The Winston School is not approved by the New Jersey Department of Education for special education. (2/15/05 Tr. 91-18 to 94-6). However, the Winston School fulfills Dr. Barenbaum’s recommendations. (3/18/05 Tr. 160- 7 to 8). According to Dr. Barenbaum, the Winston school satisfies M.S.’s needs and is having a positive effect on his learning. (Id. at 159). Most notably, over the first four months at the Winston School, M.S. has experienced growth in his reading comprehension improving from a 1.4 grade equivalency to a 2.1 grade equivalency. (Id. at 161- 4 to 11). Plaintiffs contend that due to his improvement and the education offered by the Winston School, M.S. is now receiving a FAPE.
B. Procedural Background
On September 8, 2004, Plaintiffs filed a due process petition with the Division of Special Education which was thereafter transferred to the Office of Administrative Law. The case was then assigned to Administrative Law Judge Barry N. Frank. (“ALJ”). 7
During hearings held on February 15-17, March 14, March 18, May 6 and May 8, 2005, the ALJ heard testimony from inter alia Dr. Barenbaum, Plaintiffs’ educational expert, Dr. Rotter, Defendant’s expert, Pam Bloom, the head of the Winston School, and June Jennings, M.S.’s case manager. On September 12, 2005, Judge Frank issued a decision finding that Defendant “failed to demonstrate by preponderance of the credible evidence that it has provided M.S. with a free and appropriate public education in the least restrictive environment” and concluding that “the appropriate placement for M.S. would be the Winston School for the fourth grade and upcoming fifth grade.” J.S. o/b/o M.S. v. Springfield Bd. of Educ., OAL[1], 14-15 (July 20, 2005).[1] (“ALJ Decision”).
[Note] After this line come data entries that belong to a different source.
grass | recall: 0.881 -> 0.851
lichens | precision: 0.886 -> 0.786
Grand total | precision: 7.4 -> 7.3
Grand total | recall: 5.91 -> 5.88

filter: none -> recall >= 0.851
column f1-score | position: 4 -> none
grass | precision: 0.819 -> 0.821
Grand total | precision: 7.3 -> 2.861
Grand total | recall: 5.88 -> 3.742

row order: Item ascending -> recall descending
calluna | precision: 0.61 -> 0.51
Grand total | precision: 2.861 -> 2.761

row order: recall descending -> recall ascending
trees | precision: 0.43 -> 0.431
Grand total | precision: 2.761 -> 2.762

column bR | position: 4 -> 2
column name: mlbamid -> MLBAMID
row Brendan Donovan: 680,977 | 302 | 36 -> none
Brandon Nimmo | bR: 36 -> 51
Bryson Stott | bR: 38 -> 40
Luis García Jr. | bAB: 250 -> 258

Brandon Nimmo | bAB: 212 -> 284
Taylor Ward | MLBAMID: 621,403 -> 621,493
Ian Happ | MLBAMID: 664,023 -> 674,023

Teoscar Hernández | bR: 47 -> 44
II. MODIFIED DE NOVO STANDARD OF REVIEW
Title 20 U.S.C. § 1415(i)(2) vests the parties in this action with the right to bring a civil action in this Court to review the ALJ’s determination. Section 1415 requires this Court to (i) receive the records of the administrative proceeding; (ii) hear additional evidence at the request of a party; and (iii) base its decision on the preponderance of the evidence, granting such relief as the Court determines appropriate. See 20 U.S.C. § 1415(i)(2)(C)(i)-(iii); Shore Reg’l High Sch. Bd. of Educ. v. P.S., 381 F.3d 194, 199 (3d Cir. 2004). Further, the Supreme Court has cautioned that “the provision that a reviewing court base its decision on the ‘preponderance of the evidence’ is by no means an invitation to the courts to substitute their own notions of sound educational policy for those of the school authorities which they review.” Bd. of Educ. v. Rowley, 458 U.S. 176, 206 (1982) 8
In reviewing the ALJ’s decision this Court must apply a “modified version of de novo review,” giving “due weight to the factual findings of the ALJ.” L.E. v. Ramsey Bd. of Educ., 435 F.3d 384, 389 (3d Cir. 2006) (citing Rowley, 458 U.S. at 206; Shore Reg’l, 381 F.3d at 199; S.H. v. State-Operated Sch. Dist. of the City of Newark, 336 F.3d 260, 269-70 (3d Cir. 2003)). The Third Circuit has instructed that “[f]actual findings from the administrative proceedings are to be considered prima facie correct.” Shore Reg’l, 381 F.3d at 200. Further, the Third Circuit has explained that giving “special weight” to an ALJ’s factual determinations means that this Court “must accept the state agency’s credibility determinations ‘unless the non-testimonial, extrinsic evidence in the record would justify a contrary conclusion.’ ” Id. (quoting Carlisle Area Sch. v. Scott P., 62 F.3d 520, 527-29 (3d Cir. 1995)) (emphasis in original). “In this context, the word ‘justify’ demands essentially the same standard of review given to a trial court’s findings of fact by a federal appellate court.” Id. (citing Anderson v. City of Bessemer City, N.C., 470 U.S. 564, 574 (1985)). Accordingly, to overturn the ALJ’s decision in this case, the Court must point to “nontestimonial evidence that undermined the testimony of these witnesses” and “provide an explanation for its decision to reject the ALJ’s decision to credit” one witness over another. Id. (citing S.H., 336 F.3d at 271).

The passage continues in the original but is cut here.